* Instructions to follow *
For the data that follows, print the line with "gap: 5px ->", the line with "font-size: 18px ->", and all lines between them, exactly as they stand. Omit pictures and add nothing.

* Front-end code change data *
---

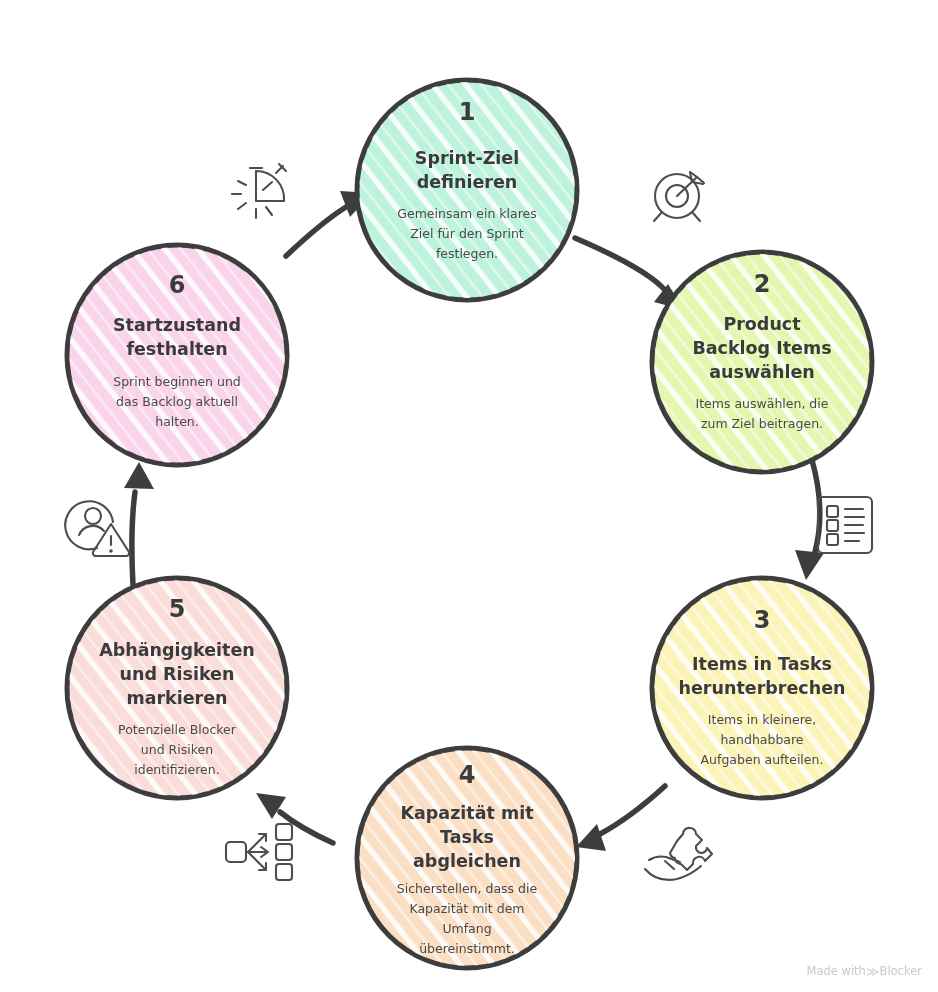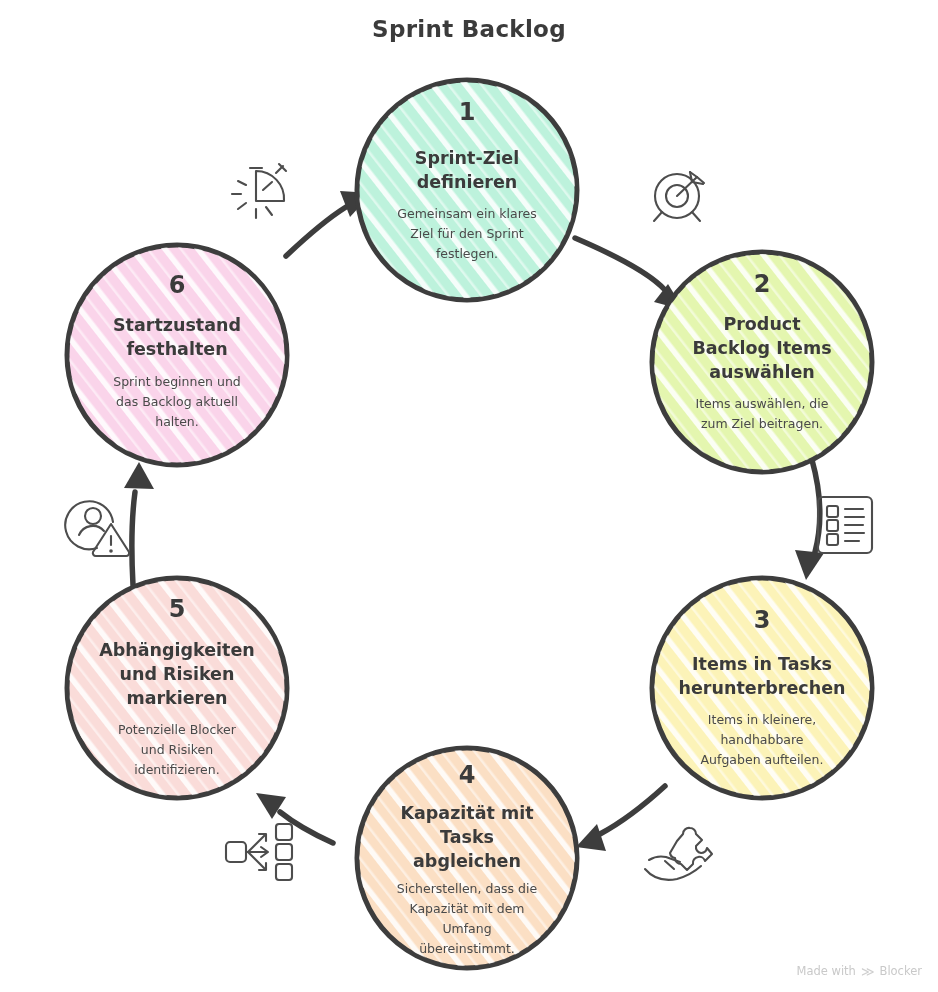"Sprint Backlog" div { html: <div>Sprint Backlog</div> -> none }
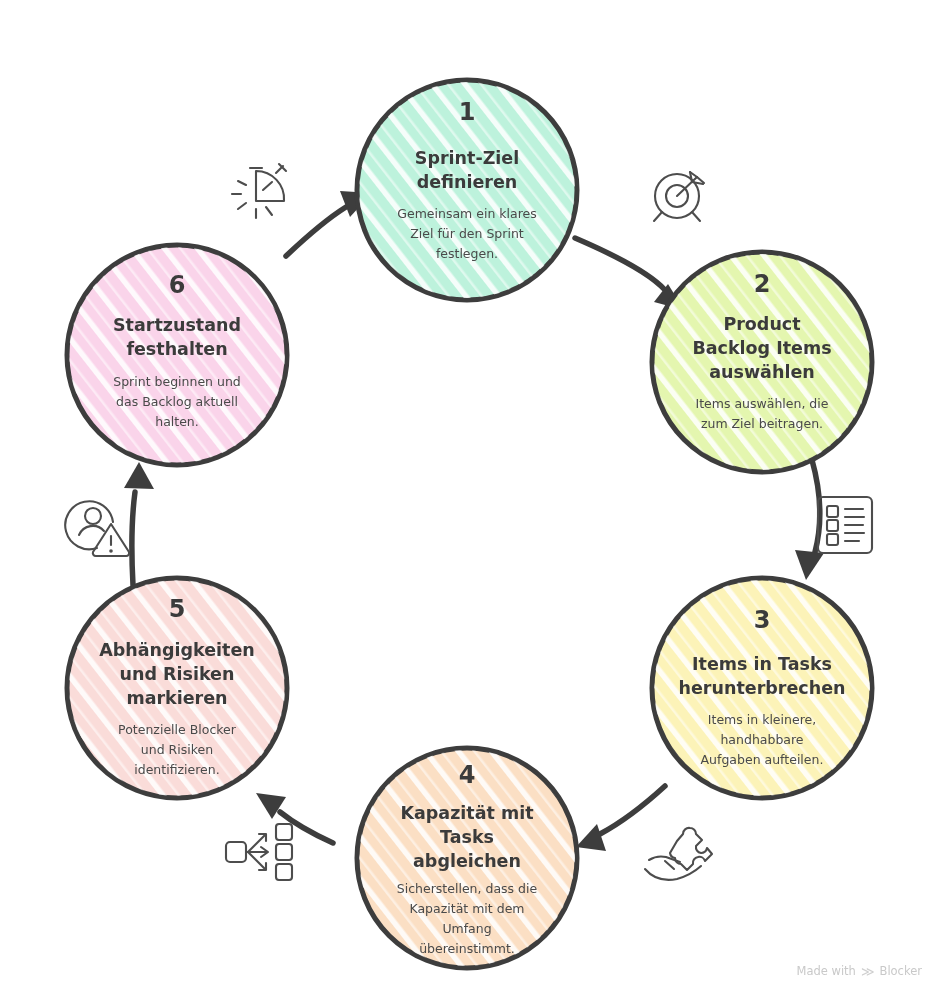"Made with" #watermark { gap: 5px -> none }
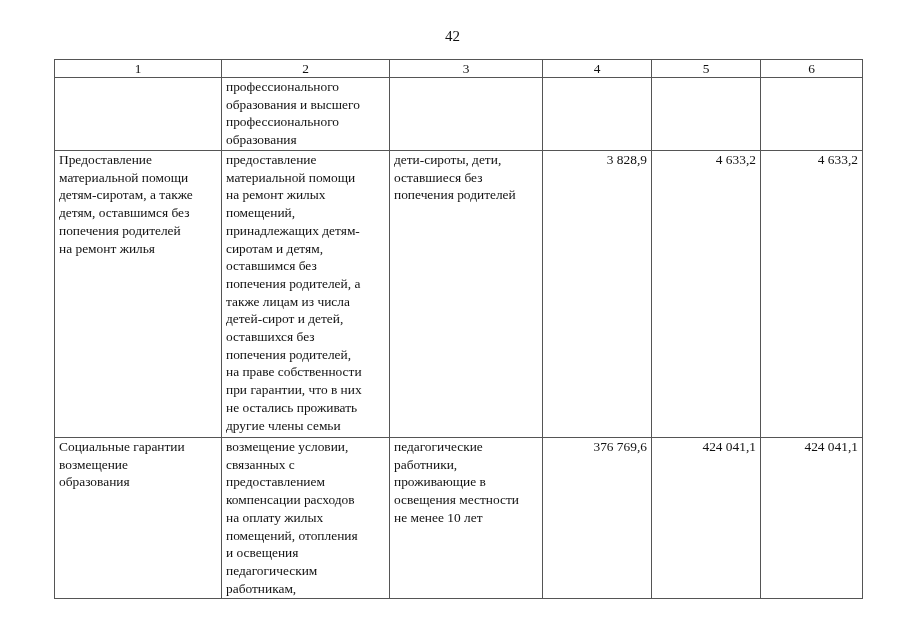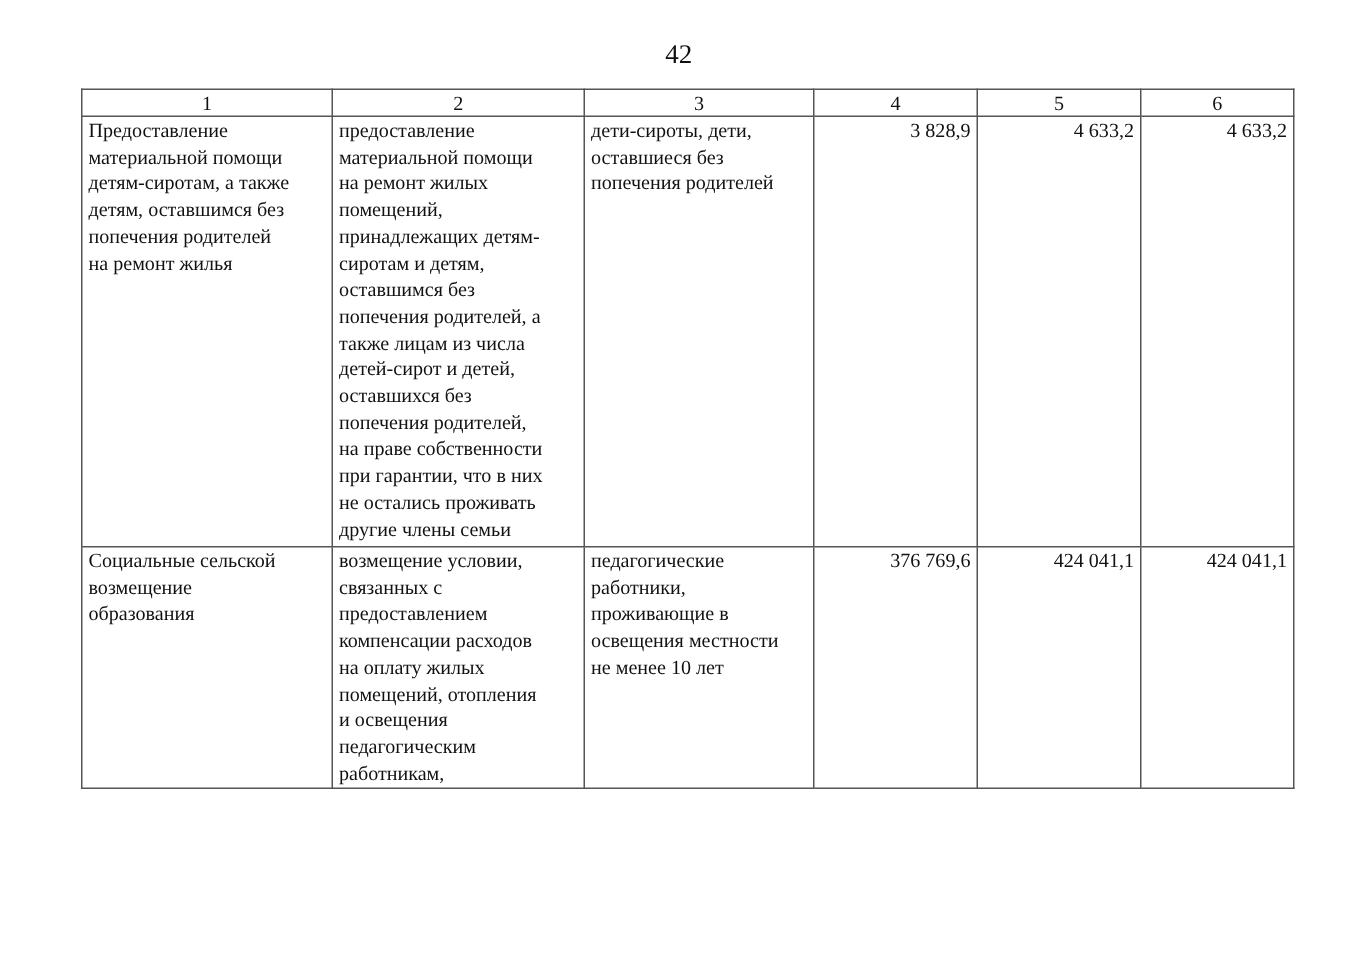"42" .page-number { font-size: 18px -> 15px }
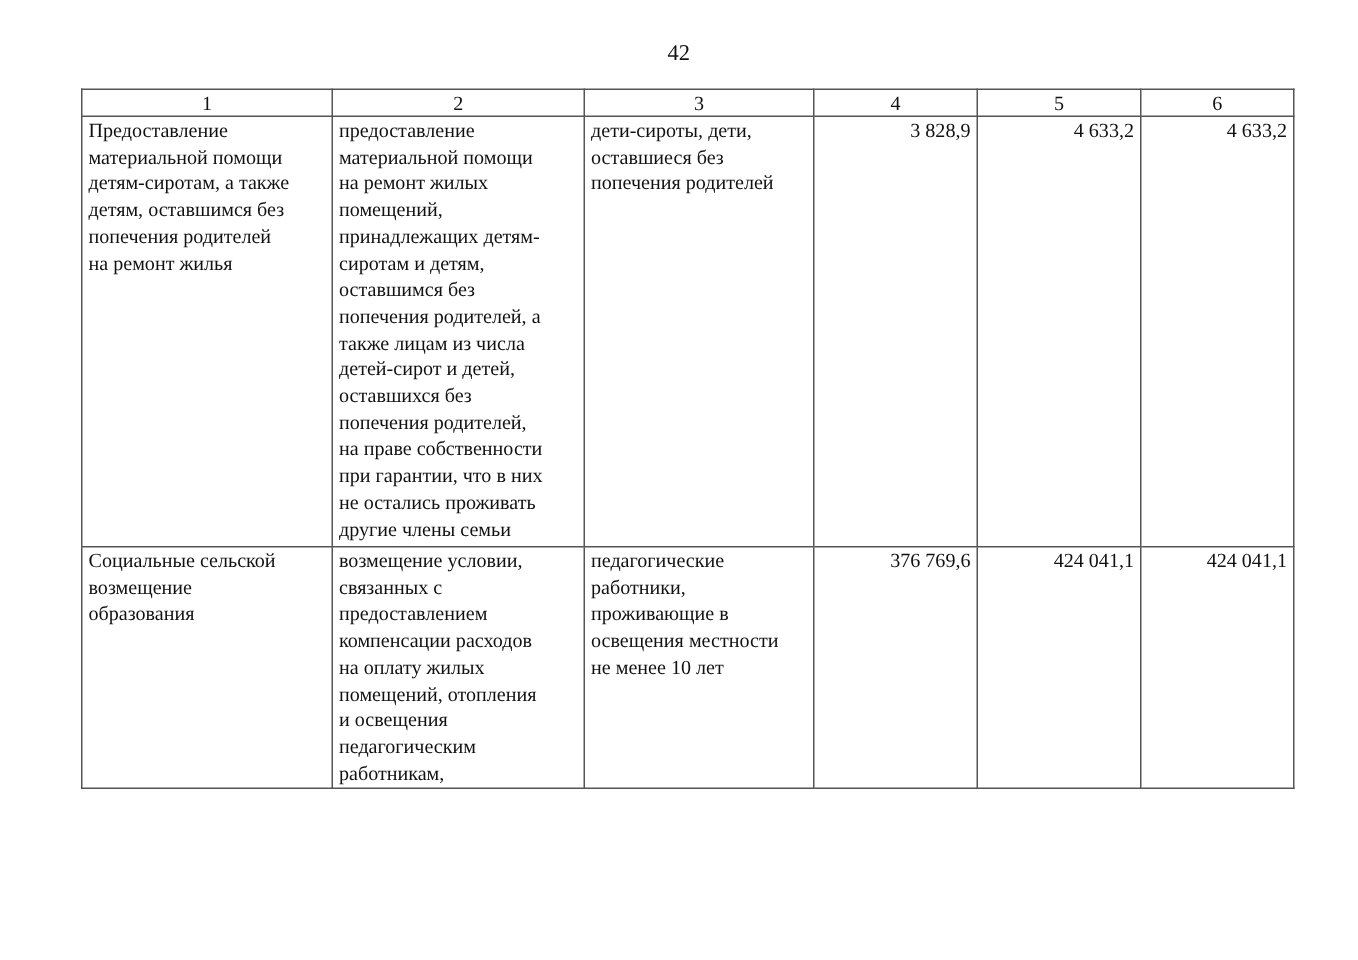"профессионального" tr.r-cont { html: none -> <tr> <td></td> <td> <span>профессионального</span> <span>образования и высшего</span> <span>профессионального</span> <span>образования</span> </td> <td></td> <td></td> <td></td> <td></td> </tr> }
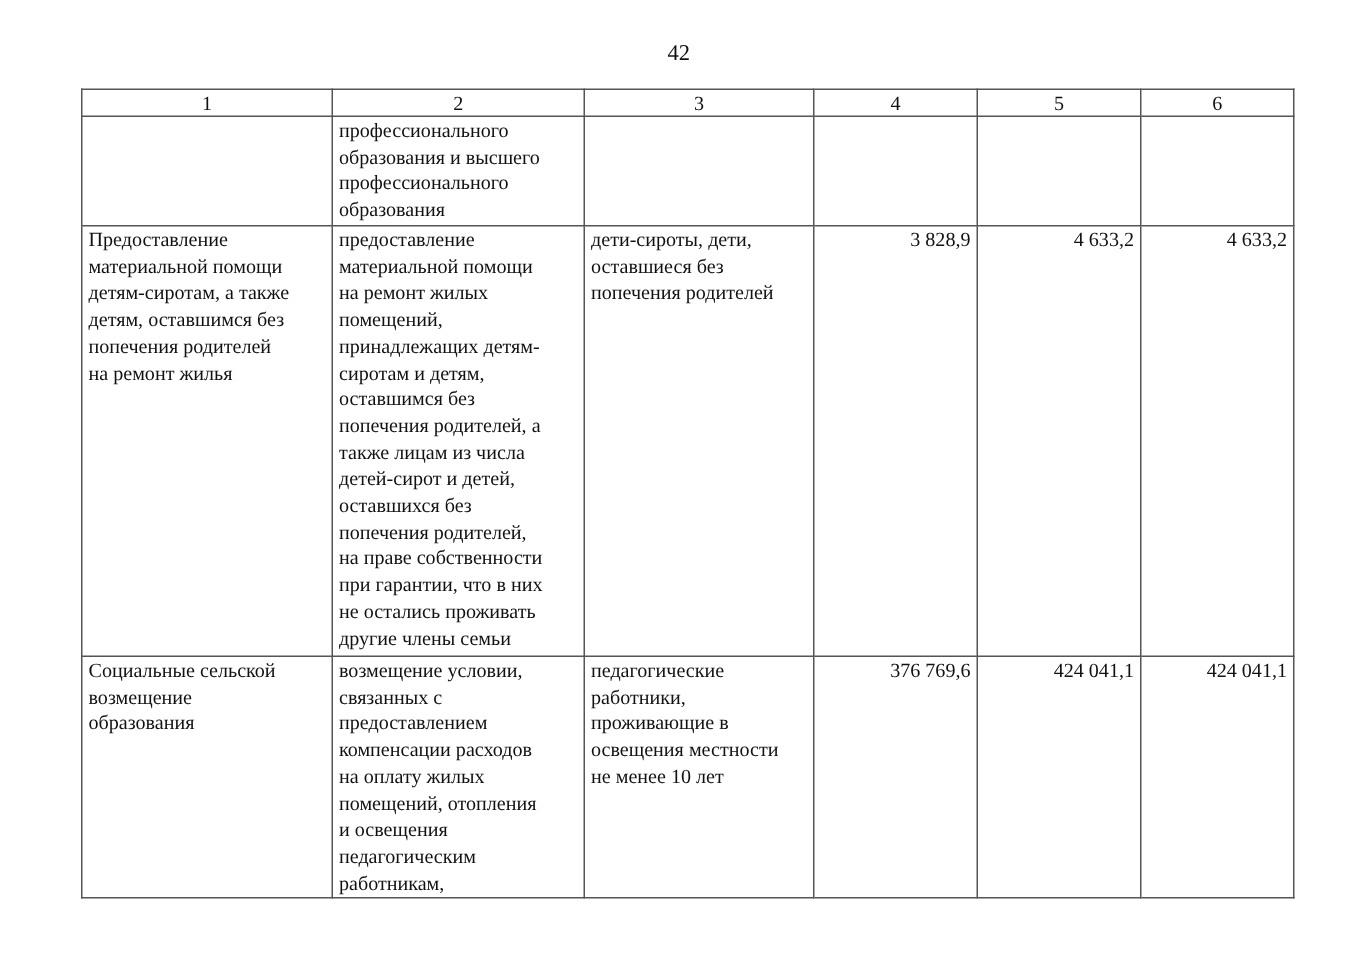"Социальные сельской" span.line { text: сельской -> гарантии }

---

* Task response *
"Made with" #watermark { gap: 5px -> none }
"42" .page-number { font-size: 18px -> 15px }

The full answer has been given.